Big call. So how does it stack up 30 + years later? Having become familiar with the tropes of “in-yer-face theatre” (both the genuine article and poor imitations) it’s no longer the discombobulation that attends this genre. With the distance of time, we can examine the substance of the play, its structure and challenges it offers to artists and audiences.

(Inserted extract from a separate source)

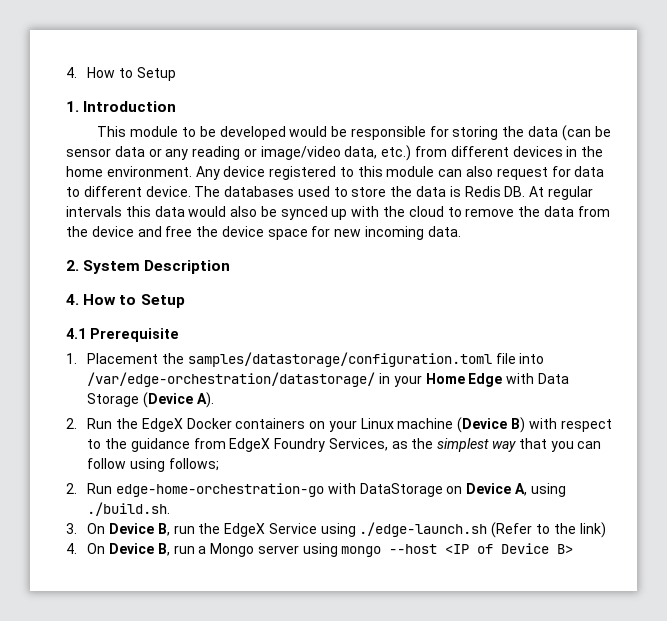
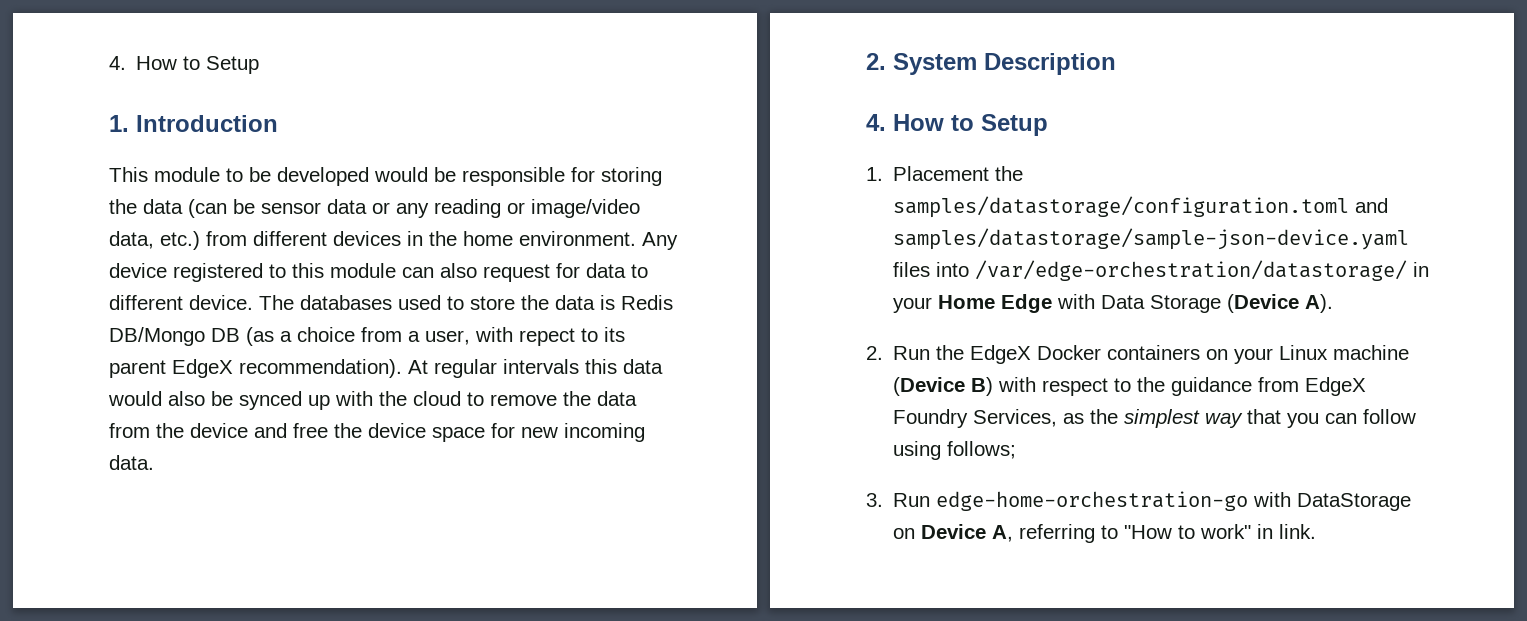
[504,186,526,197] DB. -> [109,327,625,346] [109,359,402,378] DB/Mongo DB (as a choice from a user, with repect to its parent EdgeX recommendation).
[66,328,179,342] // 4.1 Prerequisite -> (1048, 125) none
[495,353,516,364] file -> [1355,198,1389,213] [893,228,1410,250] [893,262,931,277] and samples/datastorage/sample-json-device.yaml files
[66,483,77,494] 2. -> [866,493,883,507] 3.
[530,483,566,497] [87,502,171,516] [66,522,606,538] [66,543,574,557] using ./build.sh. // 3. On Device B, run the EdgeX Service using ./edge-launch.sh (Refer to the link) // 4. On Device B, run a Mongo server using mongo --host <IP of Device B> -> [1019,524,1317,543] referring to "How to work" in link.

Director and designer Victor Kalka creates an immersive setting in the tiny Meraki Arts Bar space. To find our seats, we enter directly into the room of the two siblings. It’s an appropriately drab set-up with functional couch, a window, chairs and table and startling piles of shiny discarded chocolate wrappers everywhere. Nice touch! Victor Kalka’s interest in painted surfaces is on show again here and the finish on the three crème and grit splattered walls is deftly realised. The design renders the space magically much larger, and I suspect this may be an approach that will be repeated by other creative teams. This production opts for the psychologically chaotic over the intensely filthy in its setting. Lighting necessarily floods the room given the pale walls and offers some moody touches as the speeches kick in (designer Jasmin Borsovsky). The quality of the light behind the window - from which the siblings see the strangers on the street – is a terrific moment. It supports the existence of an outside world from which the two grown up children have retreated.

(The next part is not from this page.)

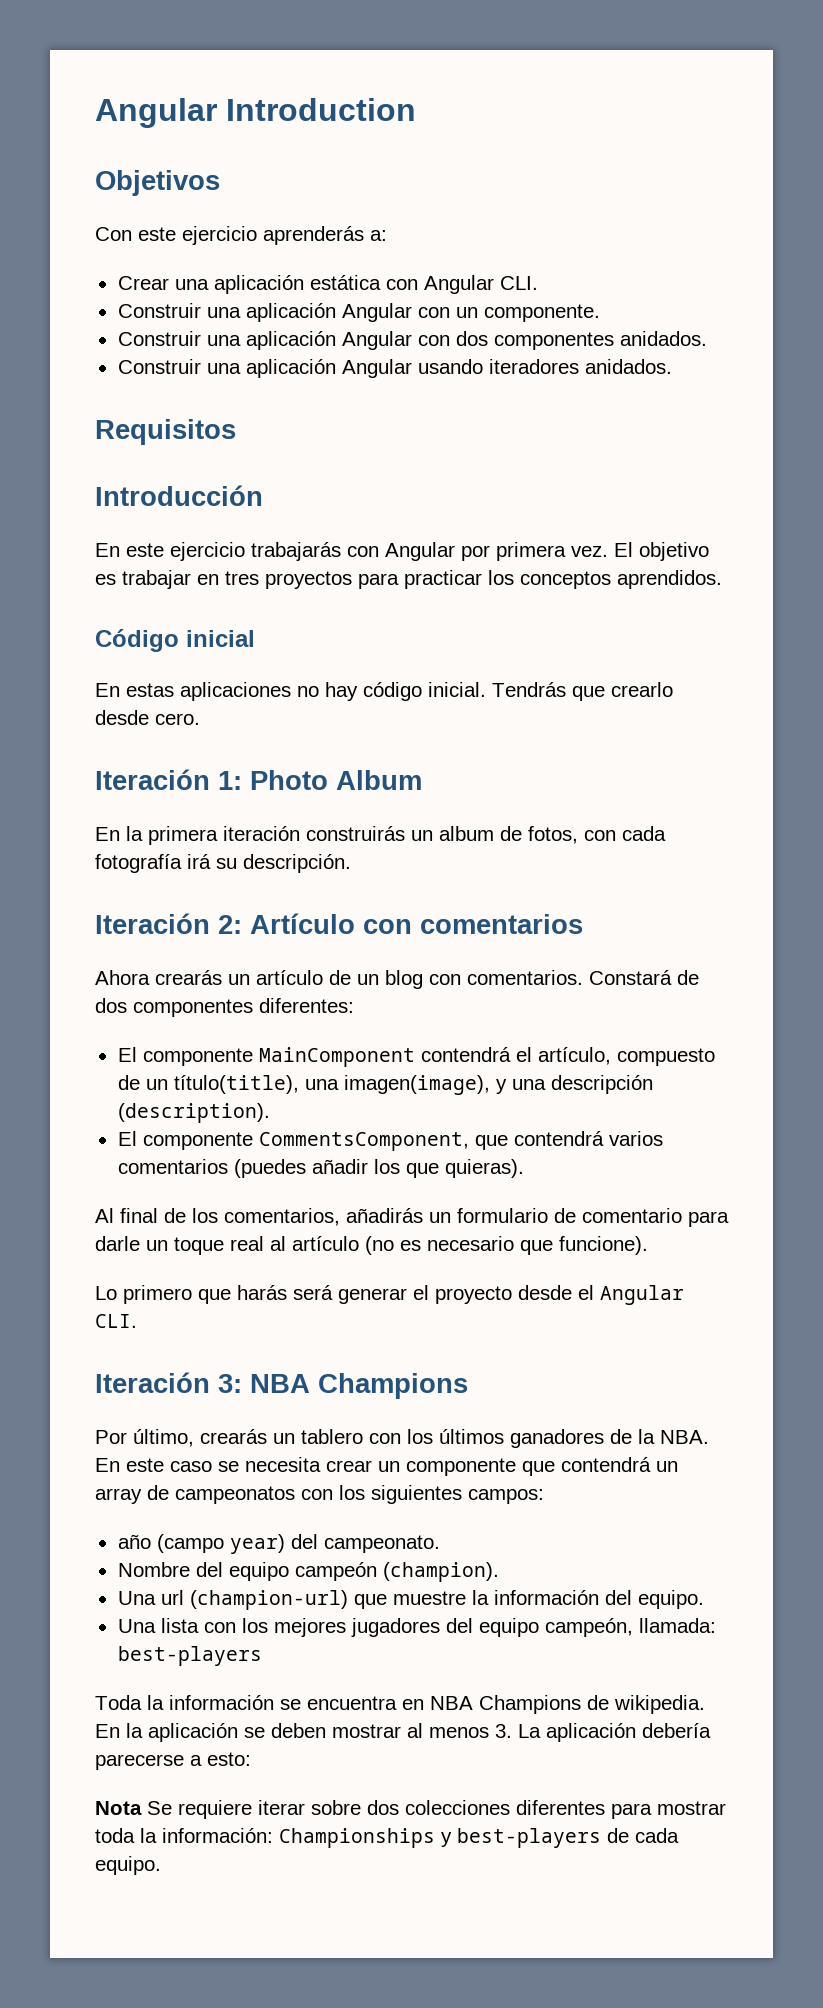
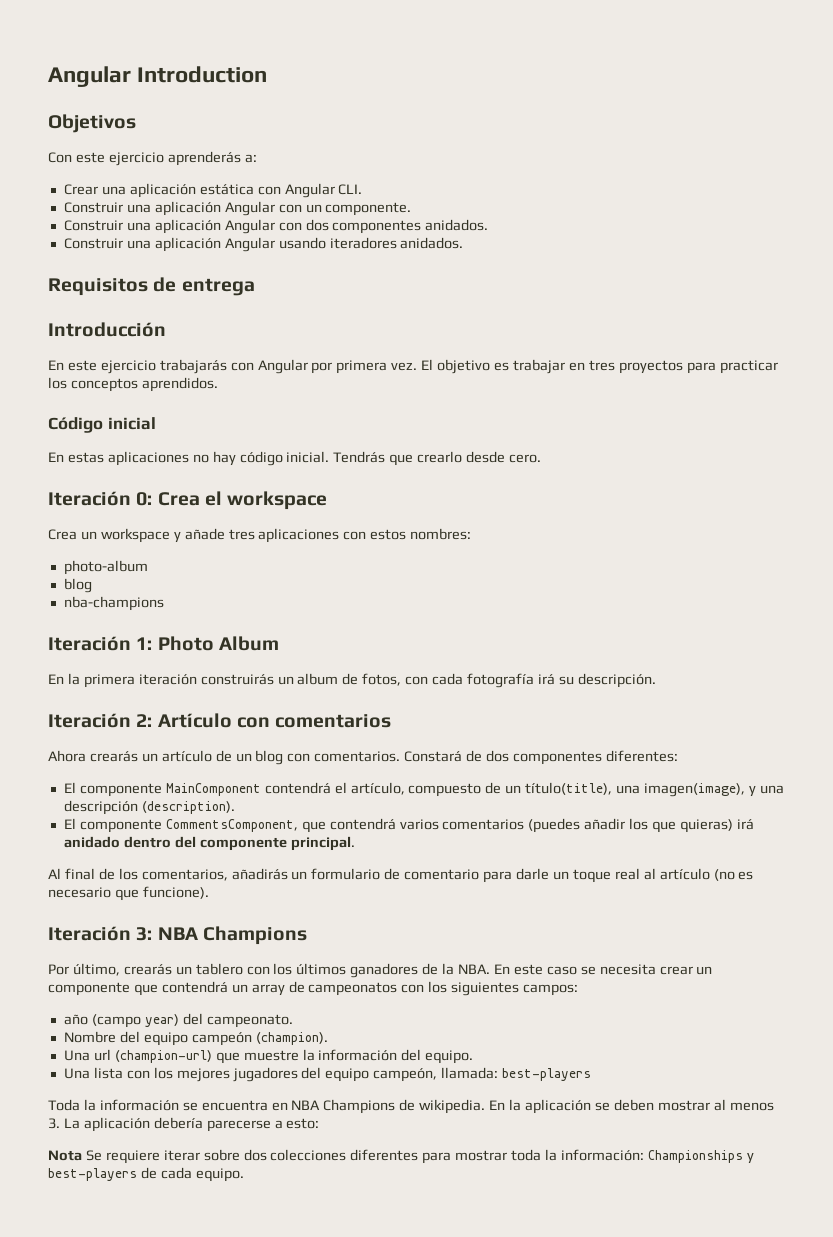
(236, 432) none -> [153,277,255,296] de entrega
(200, 719) none -> [48,491,328,510] [48,528,472,543] [63,560,148,575] [63,578,92,593] [63,596,164,611] // Iteración 0: Crea el workspace // Crea un workspace y añade tres aplicaciones con estos nombres: // photo-album // blog // nba-champions
[444,1159,524,1178] quieras). -> [680,819,754,833] [63,836,355,851] quieras) irá anidado dentro del componente principal.
[95,1285,684,1305] [95,1314,137,1328] // Lo primero que harás será generar el proyecto desde el Angular CLI. -> (209, 892) none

James Smithers as angsty Presley, hunched like a repressed man-child, keeps the necessary pace of the production rattling along. Played by a heart-breaking Jane Angharad, Hayley (the sister) is a resonant character given that she spends most of the production in an unconscious haze on the couch. It’s curious to contemplate whether Ridley could write a character like that now given our contemporary focus on female agency – no matter what comment he wished to make about society’s treatment of women. Harry Winsome is commandant as the showman Cosmo. Red sequinned jacket, flowing hair, sexually anxious – the worst nightmare, if only Haley knew this! Towering over all is James Hartley as Pitchfork Cavalier. Masked, silent, lumbering. Scary. Bedecked with a full-face mask made from what looked like ring pulls. Kalka has assembled a solid ensemble who will settle into their roles over the season.


I was struck by how elegant the writing is for what is a debut full length play. I enjoyed the surrealism, poetry, and muscle of the writing. I appreciated the revival of a classic. Ridley never really met the promise of his Pinteresque beginnings but there’s enough ballast in the text to sustain an entertaining, unsettling, and bizarre event that is The Pitchfork Disney.


Disclosure – I attended the first preview and paid for my ticket.